That, my friends, is a quote from the cover story in a recent issue of The Atlantic about how we’re spoiling our children with too much smothering care. It’s an interesting thesis, following on the heals of The Battle Hymn of the Tiger Mother, the story of one Asian mother’s attempts to raise her kids to be high achievers by turning her household into a bit of a boot camp. A more recent article in The New Yorker, which sparked quite a buzz, “Spoiled Rotten” lamented “snowplow” parenting, where doting moms and dads centered their lives on eliminating obstacles and frustrations that might discourage or prevent their children from eventually entering top tier colleges.
The thesis has some merit: if helicoptering parents don’t let their children experience disappointment, failure and pain, they’ll end up as clueless adults who have no experience of how life actually works—and miserable, as a result.
Yet this thesis is overlooking something. I’ve observed this same disease and discontent for years among many adults, not simply those who are just emerging from sheltered childhoods, kids who are hitting a wall in college. The author, Lori Gottlieb, is a therapist who began seeing more and more young adults in a state of stalled discontent, even though they had everything most people would want. The first one, was a bright, attractive woman in her 20s with good friends who arrived and said, “I’m just not happy.” Then a string of others, suffering from depression and anxiety, unable to commit to a path in life, or a primary relationship—people feeling empty and lacking in purpose. And they’d all had wonderful, caring parents. Some had ideal lives.
Gottlieb’s response to this is to blame the parents who essentially gave everything to their children as they were growing up, as well as coaches, teachers, and all the other adults in charge of their time, who rigged games and activities and studies so that nobody would lose and everybody, in some way, would win—or at least get recognition for effort. There may very well be a link between that kind of privileged upbringing and an adulthood with a stunted sense of meaning.
I think it’s a shallow gloss on what’s happening now, though.

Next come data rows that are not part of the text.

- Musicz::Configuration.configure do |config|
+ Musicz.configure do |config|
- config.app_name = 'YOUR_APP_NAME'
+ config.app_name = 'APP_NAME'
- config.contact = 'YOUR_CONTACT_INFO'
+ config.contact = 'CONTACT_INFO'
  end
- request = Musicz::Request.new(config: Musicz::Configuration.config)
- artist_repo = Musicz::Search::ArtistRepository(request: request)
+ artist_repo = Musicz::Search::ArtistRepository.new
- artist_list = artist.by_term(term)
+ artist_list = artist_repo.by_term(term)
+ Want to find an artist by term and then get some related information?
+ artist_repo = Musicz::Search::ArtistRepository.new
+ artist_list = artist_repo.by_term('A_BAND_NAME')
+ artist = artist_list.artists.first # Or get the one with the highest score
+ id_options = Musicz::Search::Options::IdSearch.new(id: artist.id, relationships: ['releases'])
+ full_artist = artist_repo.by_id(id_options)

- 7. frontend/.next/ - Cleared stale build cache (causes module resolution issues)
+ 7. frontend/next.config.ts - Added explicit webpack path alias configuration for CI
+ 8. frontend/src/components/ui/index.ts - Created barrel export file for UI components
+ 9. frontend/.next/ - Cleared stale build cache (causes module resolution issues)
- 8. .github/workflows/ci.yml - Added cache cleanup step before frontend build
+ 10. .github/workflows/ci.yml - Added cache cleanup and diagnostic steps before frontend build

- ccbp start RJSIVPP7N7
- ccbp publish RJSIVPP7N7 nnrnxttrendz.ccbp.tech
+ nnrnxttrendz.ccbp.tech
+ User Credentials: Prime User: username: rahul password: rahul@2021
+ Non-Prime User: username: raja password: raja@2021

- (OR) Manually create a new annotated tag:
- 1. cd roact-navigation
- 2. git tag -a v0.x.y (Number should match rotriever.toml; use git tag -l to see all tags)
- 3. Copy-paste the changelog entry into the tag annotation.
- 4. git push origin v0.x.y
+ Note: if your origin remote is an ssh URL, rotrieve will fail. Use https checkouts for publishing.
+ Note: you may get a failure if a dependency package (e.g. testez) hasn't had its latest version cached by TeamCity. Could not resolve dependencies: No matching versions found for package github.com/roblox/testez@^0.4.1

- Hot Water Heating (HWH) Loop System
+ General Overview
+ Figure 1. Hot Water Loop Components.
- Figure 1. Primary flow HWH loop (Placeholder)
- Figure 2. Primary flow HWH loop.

I’ve seen this same acedia, as it was called in the Middle Ages, in successful people at all ages, the debilitating sense that something is missing in their lives. What’s missing is precisely an ability to serve something greater than themselves—to find a cause, a person, a group, a God, and then devote their lives to a sense of purpose that grows from this commitment. What these people can’t seem to do is get out of themselves—to see beyond their own noses. A pampered childhood might be one of the root causes of this inability, but the real origin of this discontent is our me-first culture itself, which is so obsessed with ownership and individual fulfillment. A child who isn’t given a free range of choices at every juncture may be stronger and healthier and more successful as an adult—but not necessarily any happier or whole. That person could just as easily end up feeling empty and purposeless in middle age, or earlier. No matter how you raise a child, if that human being doesn’t wake up to the larger picture, then happiness, fulfillment, a sense of meaning, becomes impossible. Every life needs to be connected to something greater than that particular individual’s desires and needs.
Tolstoy went through a period of despair late in life, after having already become one of the world’s greatest novelists. I think we can safely assume this guy had a steady course and sense of purpose in life, and he’d known a few of life’s disappointments and pains. He certainly knew how to write about them. He had money, but he wasn’t sheltered. He also happened to be a creative genius. And yet he constantly fantasizing about hanging himself, and he emerged from it with a commitment to his own version of Christianity—without an afterlife, without the God most Christians would have recognized, but with a total devotion to living a life based on the maxims of the New Testament. His writings, after he overcame this despair, essentially changed the world: they inspired the great figures of non-violent resistance in the 20th century including Gandhi and King. This personal transformation had little to do with his childhood and everything to do with his ability to redirect the exceptional selfish talents that had driven him to such heights of achievement and success. He started making choices in the context of a reality far greater than his own individual life. Was he happy, at the end, when he died? It’s tempting to think that this question wouldn’t even have occurred to him, it had probably been so long since he’d paid attention to any measure of personal happiness. He was too contentedly absorbed in the mission he’d taken on. He had much larger things on his mind than his daily moods and personal sense of satisfaction. His attention was focused totally on something other than himself.
Whatever takes you out of yourself gives you a glimpse of how the world can actually work in a better way, where people serve a course of action rather than their own self-interest. Don’t you notice how happy you are when you forget about yourself completely? How do you find ways to lose yourself in something that absorbs you? It could be something as great as a cause you fight for or something as trivial as a personally meaningful hobby.